I was stunned. Who was this lady and how did she know me?

“It’s been so Long Rosa can you remember me?”

“I’m sorry I truly don’t remember; who are you?”

“Aunty Margaret; I’m Irene’s mother, remember Irene your friend at school?”

“Yes yes I do remember her how could I forget; is she here too?”

With those words a dark cloud arose above Aunty Margaret’s head. It looked like someone had reached in and pulled out her soul.

“Irene is dead; the soldiers came and took her. We tried to stop them, everyone tried. I tried so hard not let go of her, but one of the soldiers pushed me and I broke my hand. The last words I heard from her were amma come and save me please don’t let them take me away. You remember what those days were like, don’t you daughter?”

“Yes aunty I do that’s why we left this country with those foreign people who offered us tickets to Australia, Aunty, I remember they offered most people in the village tickets. Why didn’t you go?”

“I love this village my child I could never leave it”

“What happened to the Masters? Master Chris? Karl?”

“Master Chris died when the army attacked this side of the village and Karl went overseas too. I think he has a family now. He left this house in my care.”
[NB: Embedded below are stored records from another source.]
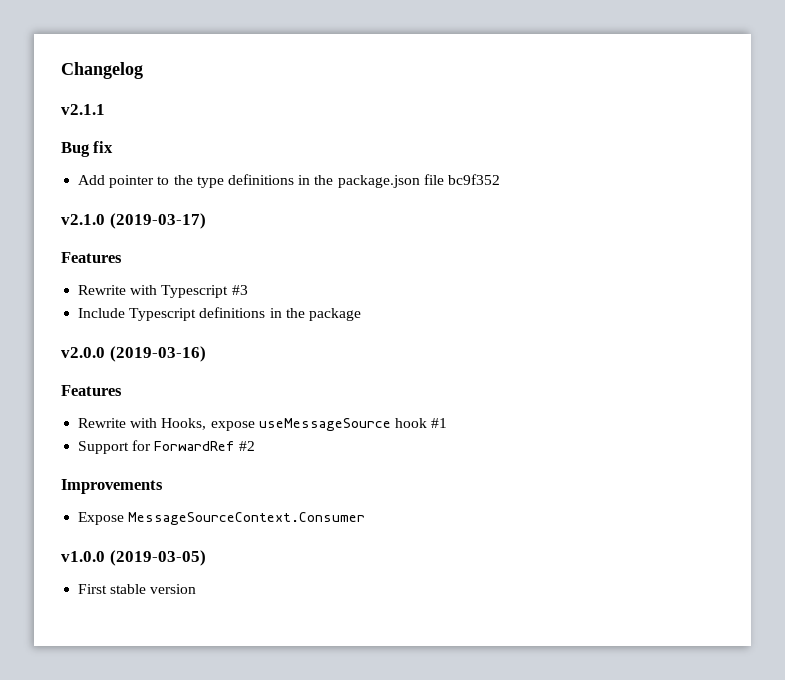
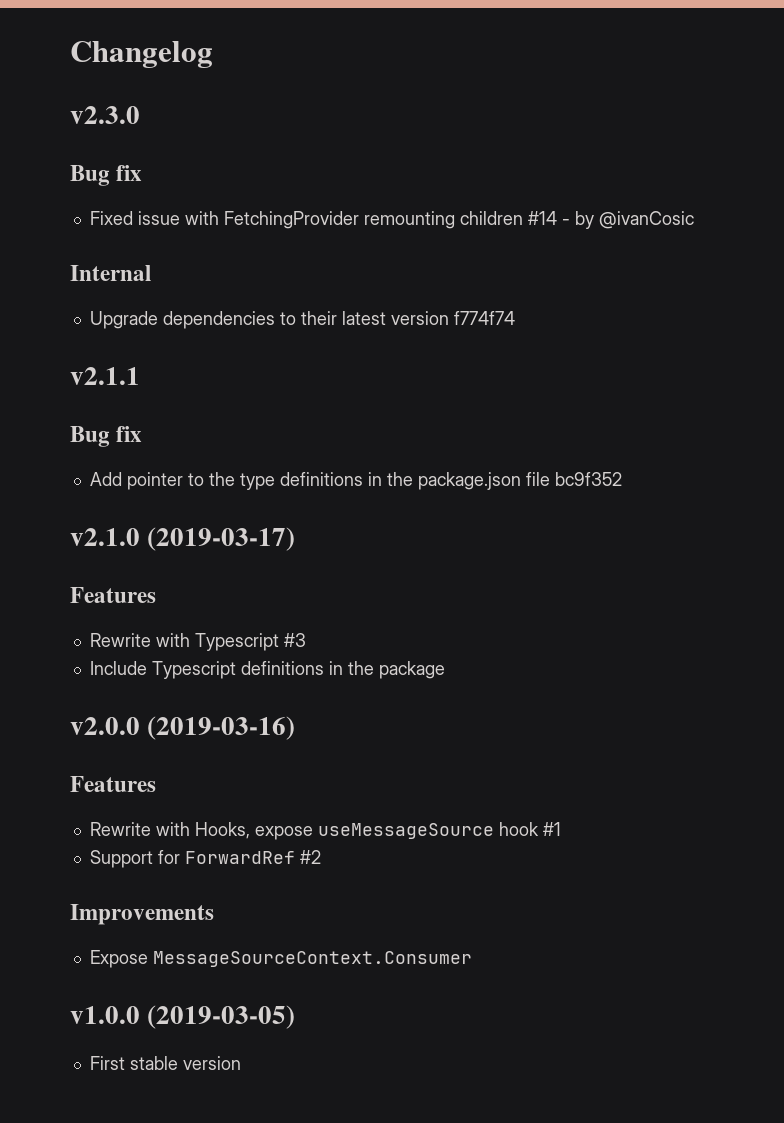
(143, 70) none -> [70,106,140,124] [70,165,143,186] [89,211,694,229] [70,265,151,281] [89,311,515,329] // v2.3.0 // Bug fix // Fixed issue with FetchingProvider remounting children #14 - by @ivanCosic // Internal // Upgrade dependencies to their latest version f774f74

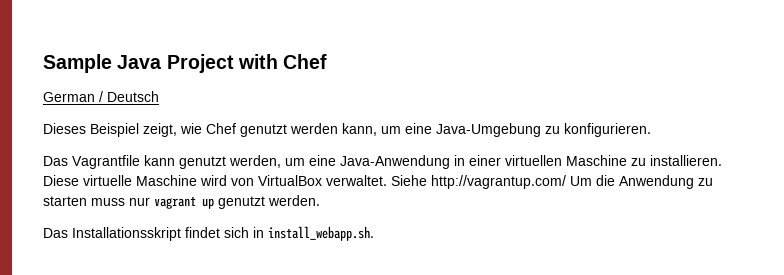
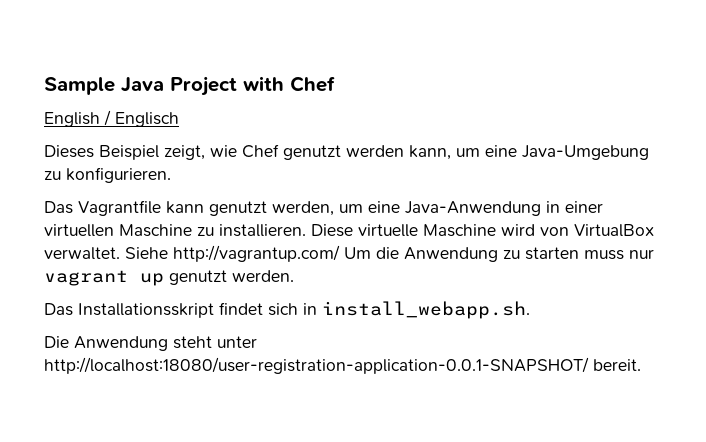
[43,91,159,102] German / Deutsch -> [44,110,179,127] English / Englisch
(374, 233) none -> [44,336,257,351] [44,357,641,374] // Die Anwendung steht unter http://localhost:18080/user-registration-application-0.0.1-SNAPSHOT/ bereit.

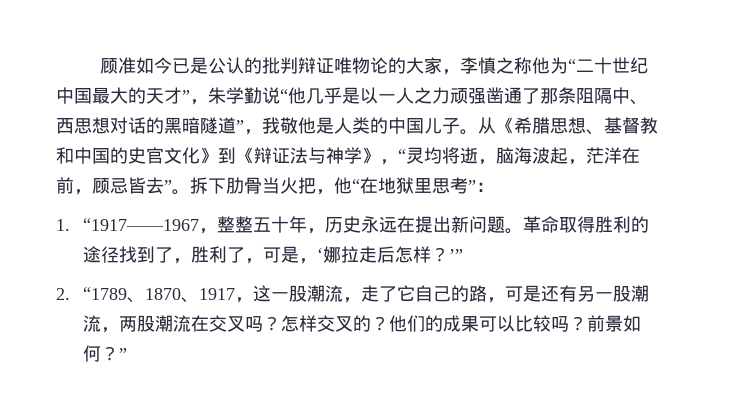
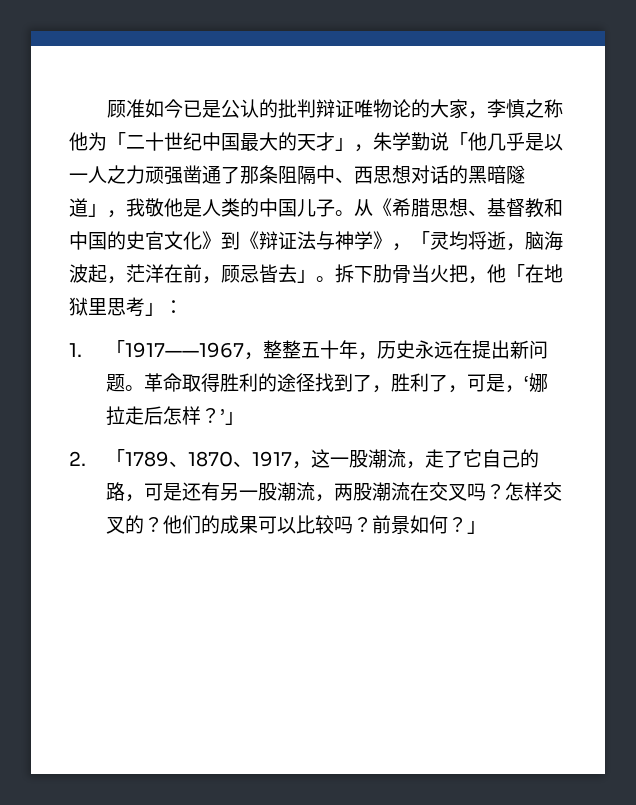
[567,59,576,72] “ -> [107,132,126,149] 「
[182,90,190,102] ” -> [335,137,354,151] 」
[280,89,288,102] “ -> [449,132,468,149] 「
[236,120,244,132] ” -> [88,203,107,217] 」
[398,149,406,162] “ -> [411,231,430,248] 「
[164,180,172,192] ” -> [297,269,316,283] 」
[352,179,360,192] “ -> [506,264,525,281] 「
[468,180,476,192] ” -> [145,302,164,316] 」
[83,218,200,231] “1917——1967 -> [106,340,245,358] 「1917——1967
[449,249,464,261] ’” -> [220,408,245,425] ’」
[83,287,128,300] “1789 -> [106,449,170,467] 「1789
[119,348,128,360] ” -> [467,520,487,534] 」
“Aunty it’s nice seeing you but I should get going. I want to walk around as much of this village as I can”

“Bless you daughter”

As I continued to walk along the dusty path I felt empty inside. Hearing the News about my friend made me feel like I didn’t deserve this life I had. Irene had been my best friend. I trusted her with all my secrets. I told her everything about Raj, But in the end that trust was thwarted.

I don’t and will never blame her for what happened. I know what sort of colossal pressure she must have been under to safe guard my secret. It wasn’t fair! Why did she have such a terrible fate when I of all sinful people had a full yet bitter life? I couldn’t help but feel guilty. I had yelled at Irene the day before our departure. I was outraged at what she did and I was not prepared under any circumstance to forgive her.